**Directions**
Further down are entries; set down exactly and only the lines from the one with "color: #4c1d95 ->" up to and including the one with "text: stem ->", dropping each picture.

**The input**
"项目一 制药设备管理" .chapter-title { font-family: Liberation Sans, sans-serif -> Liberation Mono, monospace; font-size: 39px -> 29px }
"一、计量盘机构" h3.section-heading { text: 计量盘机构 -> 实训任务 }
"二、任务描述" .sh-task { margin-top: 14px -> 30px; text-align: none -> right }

---

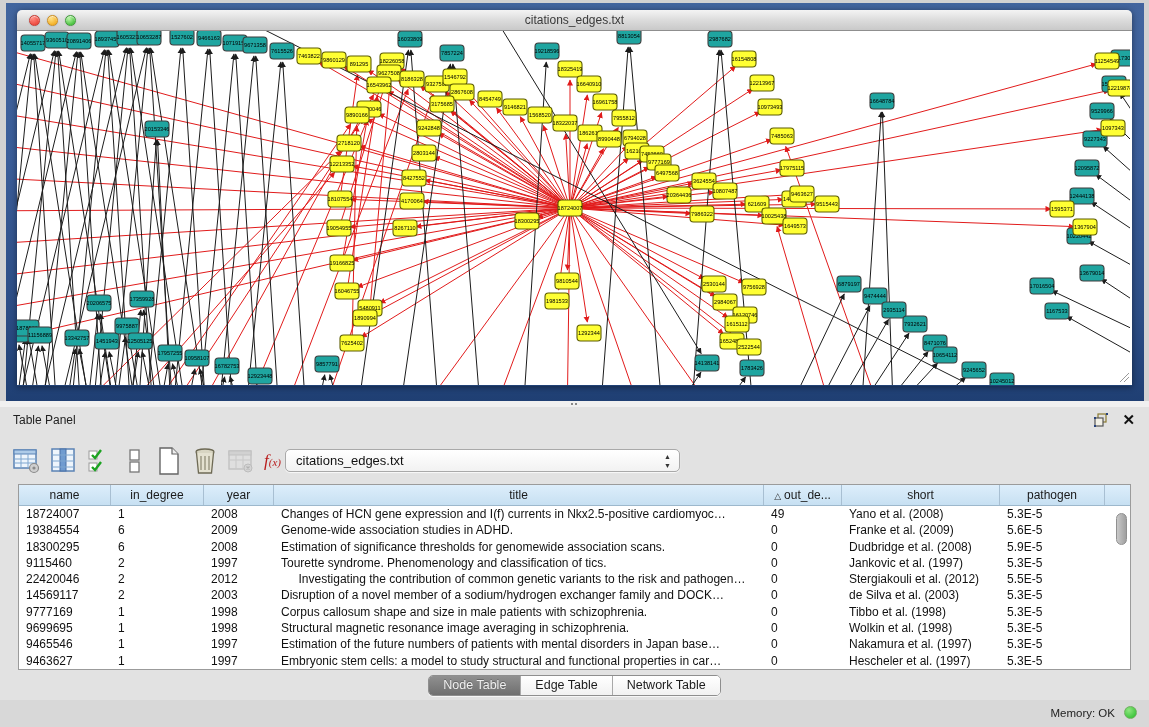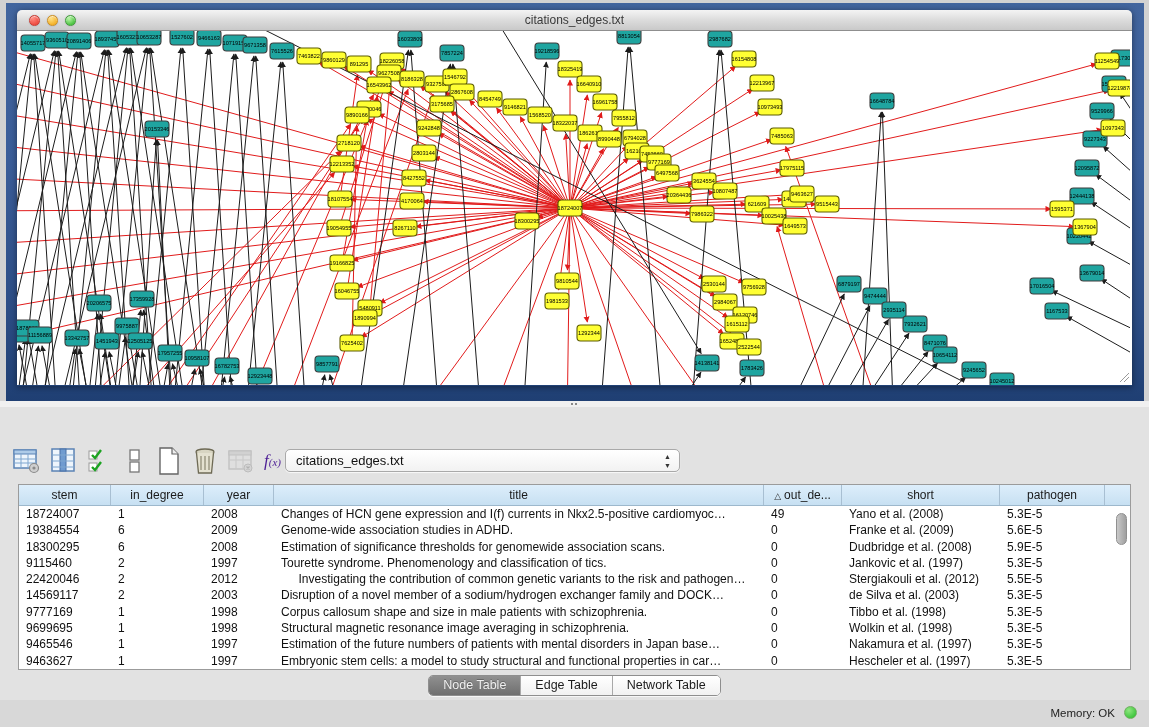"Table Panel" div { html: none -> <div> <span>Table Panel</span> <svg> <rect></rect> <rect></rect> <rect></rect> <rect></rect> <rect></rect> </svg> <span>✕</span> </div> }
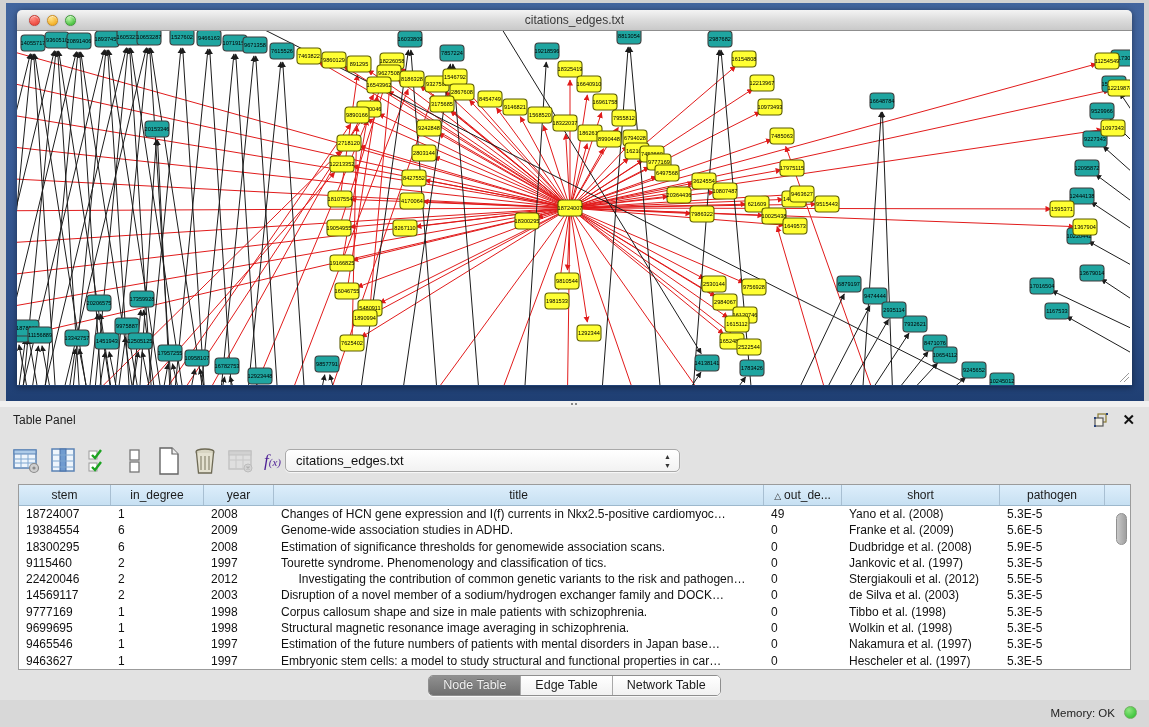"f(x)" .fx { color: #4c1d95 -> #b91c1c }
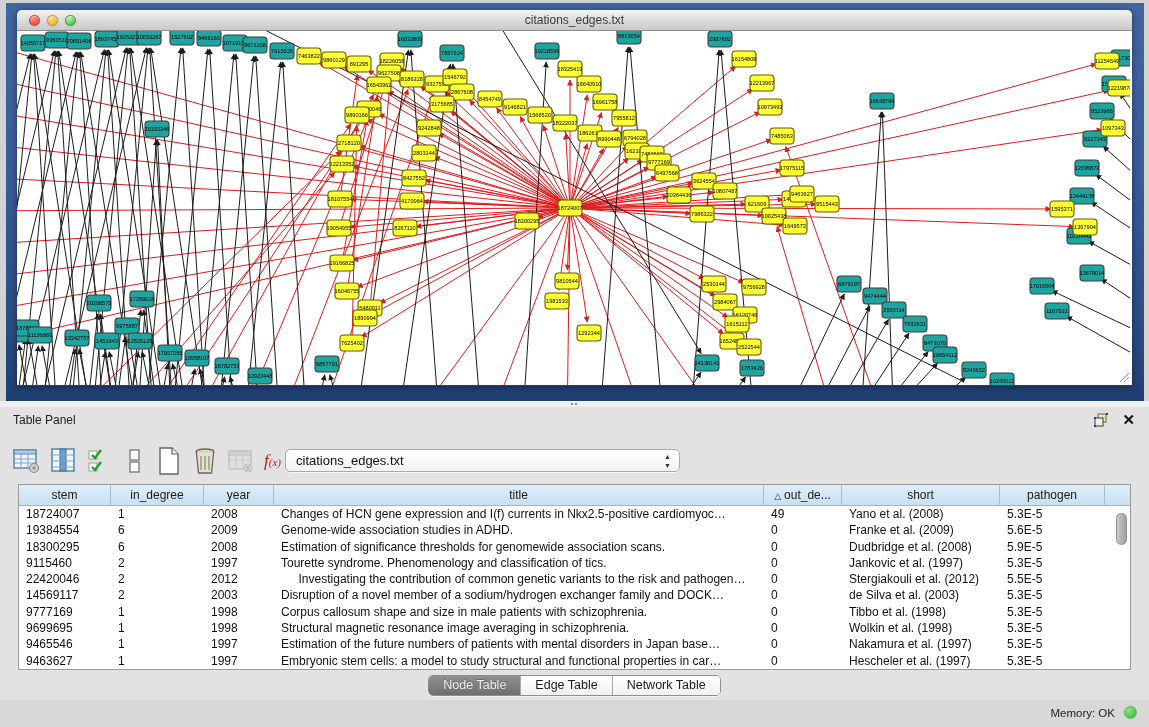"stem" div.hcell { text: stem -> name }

**Task response**
"f(x)" .fx { color: #4c1d95 -> #b91c1c }
"stem" div.hcell { text: stem -> name }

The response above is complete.